* [Exercise] Down to the last line, repeat the records exactly.

* [Difference listings]
━━━━━━━━━━━━━━━━━━━━━━━━━━━━━━
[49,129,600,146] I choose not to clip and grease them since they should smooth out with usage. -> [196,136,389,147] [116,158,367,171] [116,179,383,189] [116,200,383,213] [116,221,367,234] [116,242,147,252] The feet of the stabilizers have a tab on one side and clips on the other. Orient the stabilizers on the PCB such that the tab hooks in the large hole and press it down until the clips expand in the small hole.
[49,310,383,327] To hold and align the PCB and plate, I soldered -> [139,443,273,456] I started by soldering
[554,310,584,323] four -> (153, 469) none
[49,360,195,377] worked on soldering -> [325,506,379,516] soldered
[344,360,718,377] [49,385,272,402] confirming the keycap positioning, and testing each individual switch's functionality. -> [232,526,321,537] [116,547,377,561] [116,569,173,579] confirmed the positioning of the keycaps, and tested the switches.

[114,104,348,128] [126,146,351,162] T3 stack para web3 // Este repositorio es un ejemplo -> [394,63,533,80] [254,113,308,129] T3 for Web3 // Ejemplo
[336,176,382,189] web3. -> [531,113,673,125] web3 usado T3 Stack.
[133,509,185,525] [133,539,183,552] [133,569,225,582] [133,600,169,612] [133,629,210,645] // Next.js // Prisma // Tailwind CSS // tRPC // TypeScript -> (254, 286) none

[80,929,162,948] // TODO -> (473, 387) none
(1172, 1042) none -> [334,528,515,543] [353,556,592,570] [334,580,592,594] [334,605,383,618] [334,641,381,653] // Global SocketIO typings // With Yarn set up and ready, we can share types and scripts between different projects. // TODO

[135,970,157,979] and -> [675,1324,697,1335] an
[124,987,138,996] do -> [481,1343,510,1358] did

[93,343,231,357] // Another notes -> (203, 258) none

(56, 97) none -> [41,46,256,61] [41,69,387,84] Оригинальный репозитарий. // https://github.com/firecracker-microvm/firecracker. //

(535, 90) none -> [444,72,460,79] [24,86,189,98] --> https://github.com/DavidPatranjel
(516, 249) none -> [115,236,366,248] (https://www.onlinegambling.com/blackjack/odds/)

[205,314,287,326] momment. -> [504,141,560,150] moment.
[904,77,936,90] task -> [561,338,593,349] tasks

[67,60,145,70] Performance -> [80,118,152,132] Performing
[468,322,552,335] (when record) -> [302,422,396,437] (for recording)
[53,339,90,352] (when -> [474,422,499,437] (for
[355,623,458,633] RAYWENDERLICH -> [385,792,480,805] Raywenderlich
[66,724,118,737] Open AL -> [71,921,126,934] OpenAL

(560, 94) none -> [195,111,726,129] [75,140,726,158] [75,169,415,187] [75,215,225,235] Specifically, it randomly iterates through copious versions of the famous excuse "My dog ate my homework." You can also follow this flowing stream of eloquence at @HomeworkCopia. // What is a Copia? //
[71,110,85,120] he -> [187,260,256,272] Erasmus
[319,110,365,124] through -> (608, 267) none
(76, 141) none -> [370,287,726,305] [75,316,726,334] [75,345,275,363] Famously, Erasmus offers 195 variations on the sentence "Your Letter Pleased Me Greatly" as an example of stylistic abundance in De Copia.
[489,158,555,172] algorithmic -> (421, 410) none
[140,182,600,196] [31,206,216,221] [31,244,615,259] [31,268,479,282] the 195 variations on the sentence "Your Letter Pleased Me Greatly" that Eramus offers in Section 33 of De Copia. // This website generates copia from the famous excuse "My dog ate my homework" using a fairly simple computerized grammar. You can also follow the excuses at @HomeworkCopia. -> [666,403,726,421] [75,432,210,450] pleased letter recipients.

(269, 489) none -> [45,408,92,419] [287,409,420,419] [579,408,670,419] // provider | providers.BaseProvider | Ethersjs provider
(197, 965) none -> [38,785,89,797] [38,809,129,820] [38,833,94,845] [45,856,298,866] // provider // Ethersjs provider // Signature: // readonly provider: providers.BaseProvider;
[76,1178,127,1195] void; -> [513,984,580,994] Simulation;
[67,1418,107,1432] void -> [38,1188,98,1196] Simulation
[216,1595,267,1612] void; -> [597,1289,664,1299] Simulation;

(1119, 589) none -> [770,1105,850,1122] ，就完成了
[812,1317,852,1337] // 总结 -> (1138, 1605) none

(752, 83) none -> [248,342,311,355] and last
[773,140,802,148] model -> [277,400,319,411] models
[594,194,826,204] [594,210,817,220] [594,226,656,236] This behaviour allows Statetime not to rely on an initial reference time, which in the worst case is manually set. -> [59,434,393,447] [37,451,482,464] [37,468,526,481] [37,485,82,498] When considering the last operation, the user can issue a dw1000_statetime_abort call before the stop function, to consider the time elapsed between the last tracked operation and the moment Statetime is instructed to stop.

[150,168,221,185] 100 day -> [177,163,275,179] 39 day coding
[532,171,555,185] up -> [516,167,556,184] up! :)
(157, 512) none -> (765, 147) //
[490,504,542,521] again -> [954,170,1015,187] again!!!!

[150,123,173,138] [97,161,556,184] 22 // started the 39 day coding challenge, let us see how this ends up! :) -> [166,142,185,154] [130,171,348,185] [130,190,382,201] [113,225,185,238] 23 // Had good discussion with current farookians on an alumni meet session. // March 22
━━━━━━━━━━━━━━━━━━━━━━━━━━━━━━
* [Expected answer]
[49,129,600,146] I choose not to clip and grease them since they should smooth out with usage. -> [196,136,389,147] [116,158,367,171] [116,179,383,189] [116,200,383,213] [116,221,367,234] [116,242,147,252] The feet of the stabilizers have a tab on one side and clips on the other. Orient the stabilizers on the PCB such that the tab hooks in the large hole and press it down until the clips expand in the small hole.
[49,310,383,327] To hold and align the PCB and plate, I soldered -> [139,443,273,456] I started by soldering
[554,310,584,323] four -> (153, 469) none
[49,360,195,377] worked on soldering -> [325,506,379,516] soldered
[344,360,718,377] [49,385,272,402] confirming the keycap positioning, and testing each individual switch's functionality. -> [232,526,321,537] [116,547,377,561] [116,569,173,579] confirmed the positioning of the keycaps, and tested the switches.

[114,104,348,128] [126,146,351,162] T3 stack para web3 // Este repositorio es un ejemplo -> [394,63,533,80] [254,113,308,129] T3 for Web3 // Ejemplo
[336,176,382,189] web3. -> [531,113,673,125] web3 usado T3 Stack.
[133,509,185,525] [133,539,183,552] [133,569,225,582] [133,600,169,612] [133,629,210,645] // Next.js // Prisma // Tailwind CSS // tRPC // TypeScript -> (254, 286) none

[80,929,162,948] // TODO -> (473, 387) none
(1172, 1042) none -> [334,528,515,543] [353,556,592,570] [334,580,592,594] [334,605,383,618] [334,641,381,653] // Global SocketIO typings // With Yarn set up and ready, we can share types and scripts between different projects. // TODO

[135,970,157,979] and -> [675,1324,697,1335] an
[124,987,138,996] do -> [481,1343,510,1358] did

[93,343,231,357] // Another notes -> (203, 258) none

(56, 97) none -> [41,46,256,61] [41,69,387,84] Оригинальный репозитарий. // https://github.com/firecracker-microvm/firecracker. //

(535, 90) none -> [444,72,460,79] [24,86,189,98] --> https://github.com/DavidPatranjel
(516, 249) none -> [115,236,366,248] (https://www.onlinegambling.com/blackjack/odds/)

[205,314,287,326] momment. -> [504,141,560,150] moment.
[904,77,936,90] task -> [561,338,593,349] tasks

[67,60,145,70] Performance -> [80,118,152,132] Performing
[468,322,552,335] (when record) -> [302,422,396,437] (for recording)
[53,339,90,352] (when -> [474,422,499,437] (for
[355,623,458,633] RAYWENDERLICH -> [385,792,480,805] Raywenderlich
[66,724,118,737] Open AL -> [71,921,126,934] OpenAL

(560, 94) none -> [195,111,726,129] [75,140,726,158] [75,169,415,187] [75,215,225,235] Specifically, it randomly iterates through copious versions of the famous excuse "My dog ate my homework." You can also follow this flowing stream of eloquence at @HomeworkCopia. // What is a Copia? //
[71,110,85,120] he -> [187,260,256,272] Erasmus
[319,110,365,124] through -> (608, 267) none
(76, 141) none -> [370,287,726,305] [75,316,726,334] [75,345,275,363] Famously, Erasmus offers 195 variations on the sentence "Your Letter Pleased Me Greatly" as an example of stylistic abundance in De Copia.
[489,158,555,172] algorithmic -> (421, 410) none
[140,182,600,196] [31,206,216,221] [31,244,615,259] [31,268,479,282] the 195 variations on the sentence "Your Letter Pleased Me Greatly" that Eramus offers in Section 33 of De Copia. // This website generates copia from the famous excuse "My dog ate my homework" using a fairly simple computerized grammar. You can also follow the excuses at @HomeworkCopia. -> [666,403,726,421] [75,432,210,450] pleased letter recipients.

(269, 489) none -> [45,408,92,419] [287,409,420,419] [579,408,670,419] // provider | providers.BaseProvider | Ethersjs provider
(197, 965) none -> [38,785,89,797] [38,809,129,820] [38,833,94,845] [45,856,298,866] // provider // Ethersjs provider // Signature: // readonly provider: providers.BaseProvider;
[76,1178,127,1195] void; -> [513,984,580,994] Simulation;
[67,1418,107,1432] void -> [38,1188,98,1196] Simulation
[216,1595,267,1612] void; -> [597,1289,664,1299] Simulation;

(1119, 589) none -> [770,1105,850,1122] ，就完成了
[812,1317,852,1337] // 总结 -> (1138, 1605) none

(752, 83) none -> [248,342,311,355] and last
[773,140,802,148] model -> [277,400,319,411] models
[594,194,826,204] [594,210,817,220] [594,226,656,236] This behaviour allows Statetime not to rely on an initial reference time, which in the worst case is manually set. -> [59,434,393,447] [37,451,482,464] [37,468,526,481] [37,485,82,498] When considering the last operation, the user can issue a dw1000_statetime_abort call before the stop function, to consider the time elapsed between the last tracked operation and the moment Statetime is instructed to stop.

[150,168,221,185] 100 day -> [177,163,275,179] 39 day coding
[532,171,555,185] up -> [516,167,556,184] up! :)
(157, 512) none -> (765, 147) //
[490,504,542,521] again -> [954,170,1015,187] again!!!!

[150,123,173,138] [97,161,556,184] 22 // started the 39 day coding challenge, let us see how this ends up! :) -> [166,142,185,154] [130,171,348,185] [130,190,382,201] [113,225,185,238] 23 // Had good discussion with current farookians on an alumni meet session. // March 22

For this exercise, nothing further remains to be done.